When one first becomes drawn into mycology, they soon find themselves overwhelmed once the number of fungal species fruiting from the forest floor becomes realized. There are roughly six times more species of fungi than plants! So, it makes perfect sense why beginners that encounter a new mushroom don’t know where to start. The first group of fungi I was able to identify was the Amanitas because, well, they can kill you, and I don’t want to die. They also have some quite distinguishable features like a ring on their stipe and the remnants from a universal veil. The second group of fungi I learned are from the genus Ganoderma because these species heavily inhabit the areas I hike, and persist throughout the winter, making them easy to spot and examine. The third group of fungi I was able to point out were the milk caps. The genera regarded as milk caps include Lactarius, Lactifluus, and Multifurca. What is so discernable about these fungi is the dribbling of milky white fluid that exits the fruiting body when their tissue is scratched. These three genera are from the family Russulaceae, with one species of these milk caps finally headlining a Fungi Friday.
The species featured today is the eye-catching Lactifluus volemus. This bright ectomycorrhizal species can be found around the base of its tree host in warm temperate regions of eastern United States and Europe. I found this specimen pictured above in the southern Appalachia just north of Georgia.

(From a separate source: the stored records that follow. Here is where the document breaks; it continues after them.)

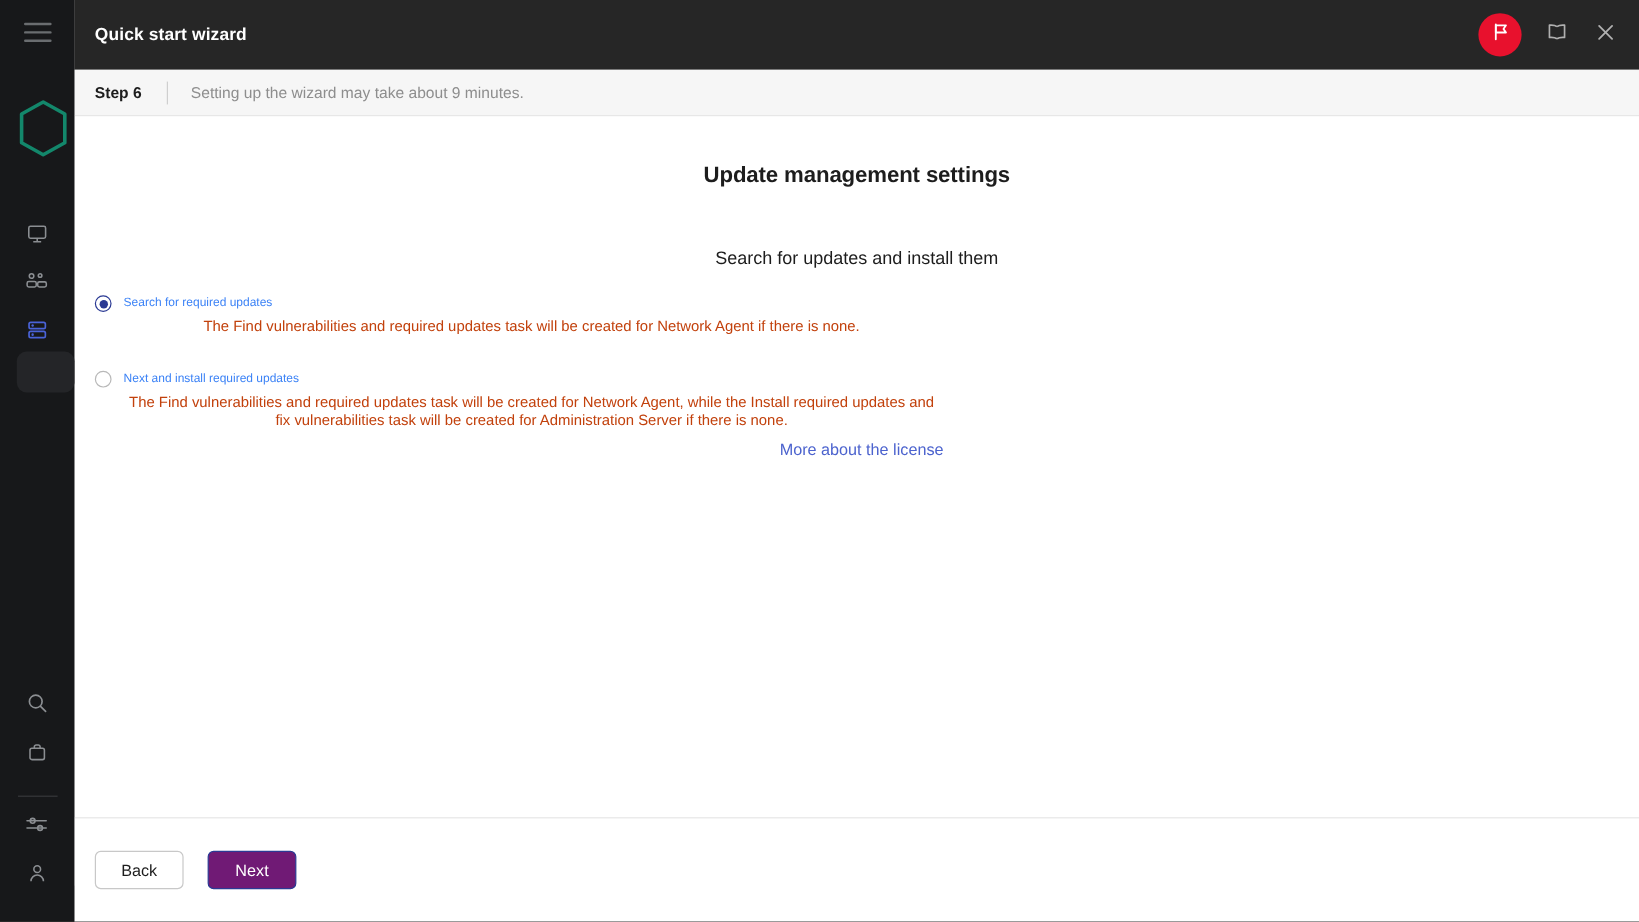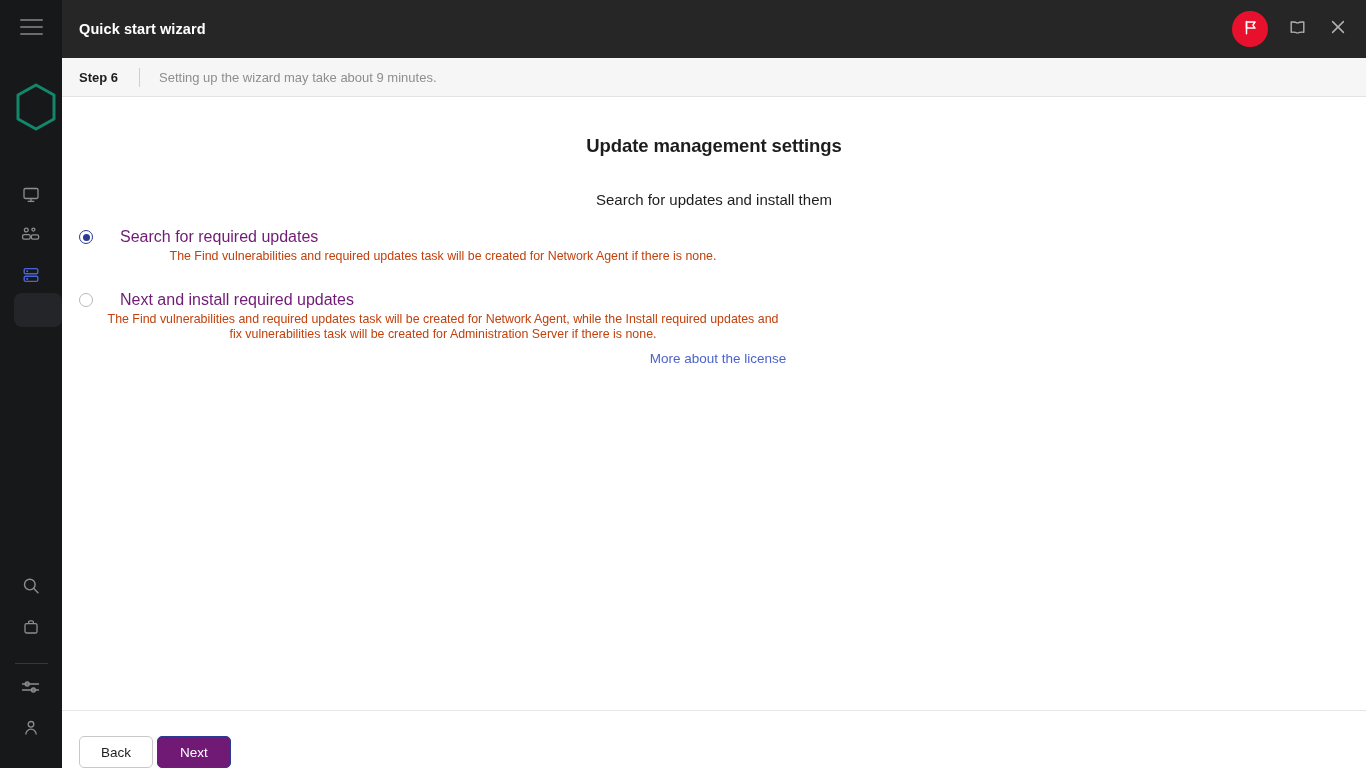"Search for updates and install" .section-title { margin: 0 -> 16px }
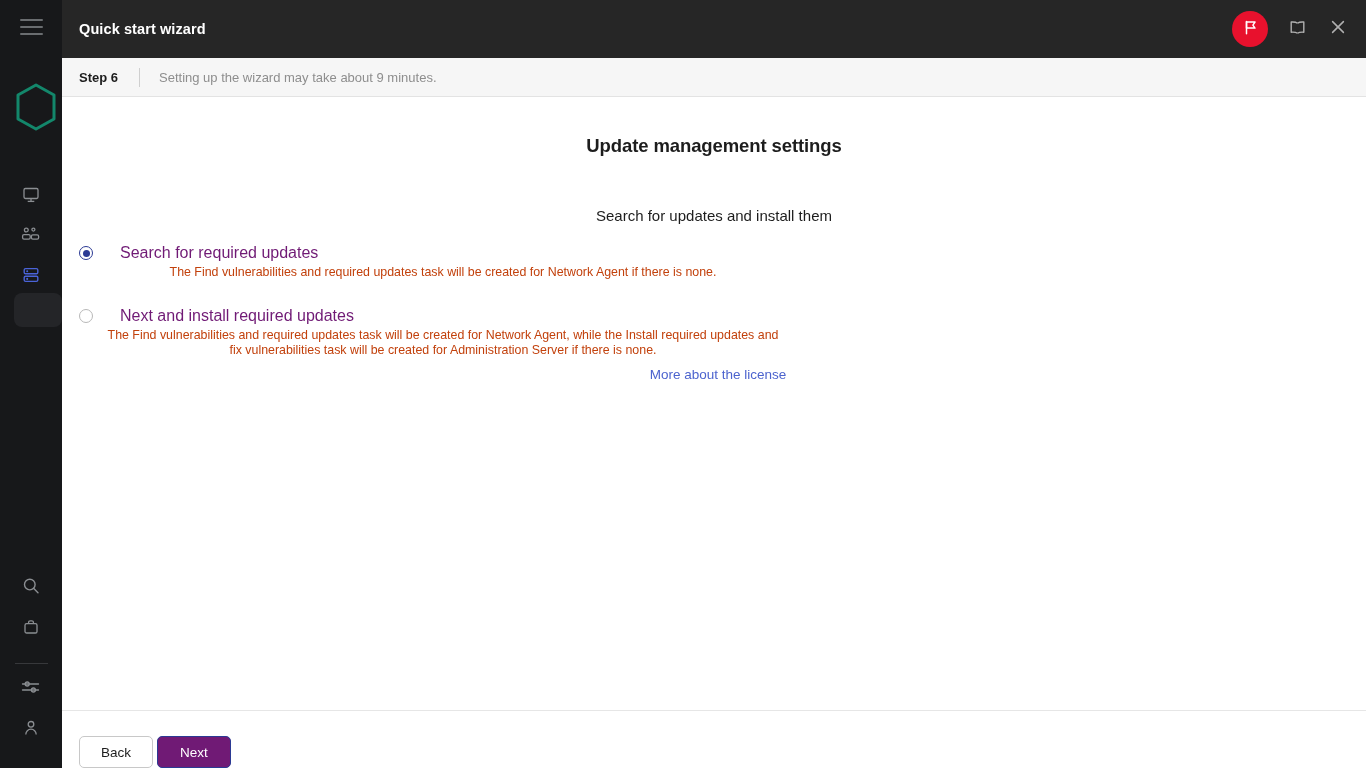"Search for required updates" .option-label { color: #701a75 -> #3b82f6; font-size: 16px -> 10px; margin-left: 27px -> 10px }
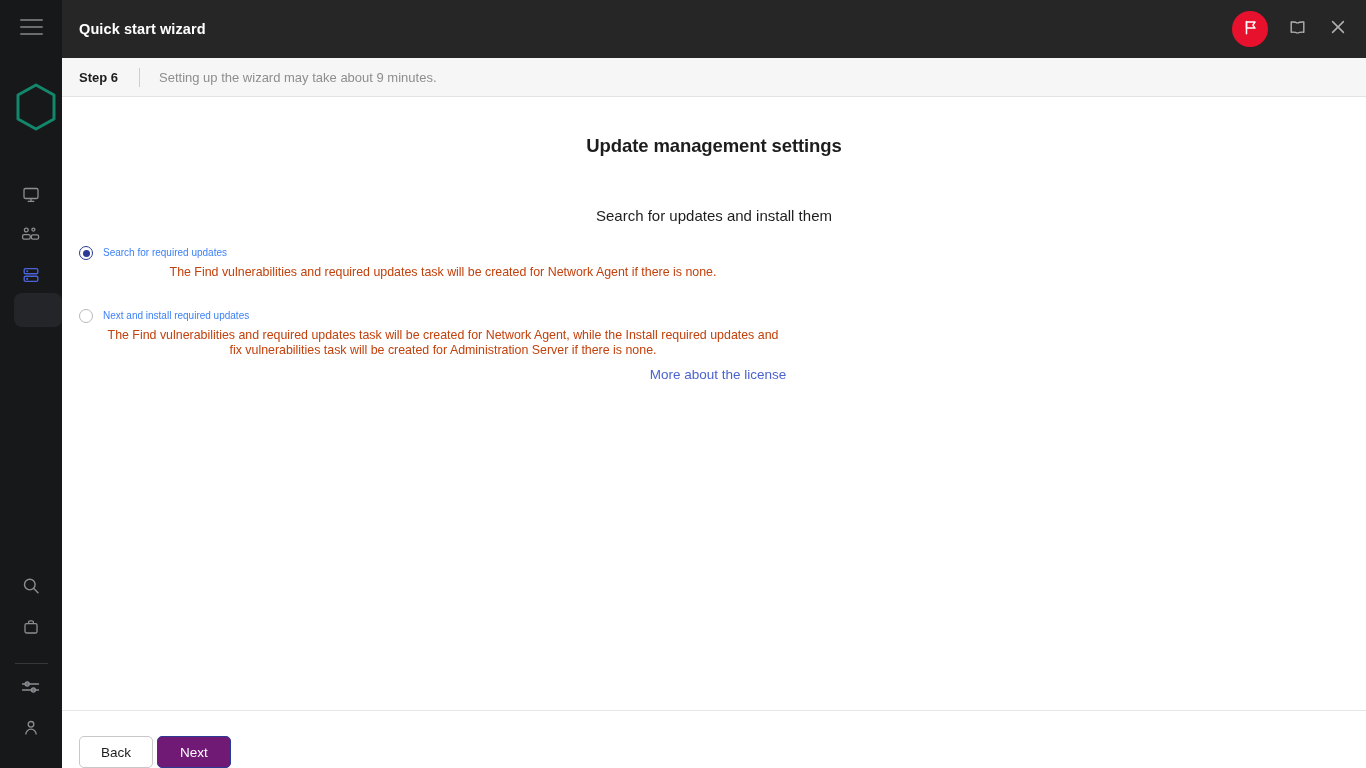"Back" .panel-footer { align-items: flex-end -> center; gap: 4px -> 20px; height: 58px -> 87px }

You can see the milky substance exuding from its gills where I scratched. After reading about this mushroom, I discovered that because the natural polyisoprene content (1.1–7.7% by dry weight) these fungi can be used to produce rubber! Wouldn’t that be so cool? Cultivating suitable trees, and inoculating their roots with strains of Lactifluus volemus with the highest polyisoprene content to produce sustainable rubber would be quite the feat!
In the field, I can’t name most of the species I find. However, I am able to narrow my search by looking for some mycological patterns. Some people excel at mushroom identification. I am not one of those people. Though, through close investigation, I most of the time do correctly identify them once I get home to conduct online research. If you are a beginner mushroom enthusiast, don’t be discouraged by the vast number of fungal species. Embrace them and all of their glory, for the forest floor is a place to cultivate knowledge.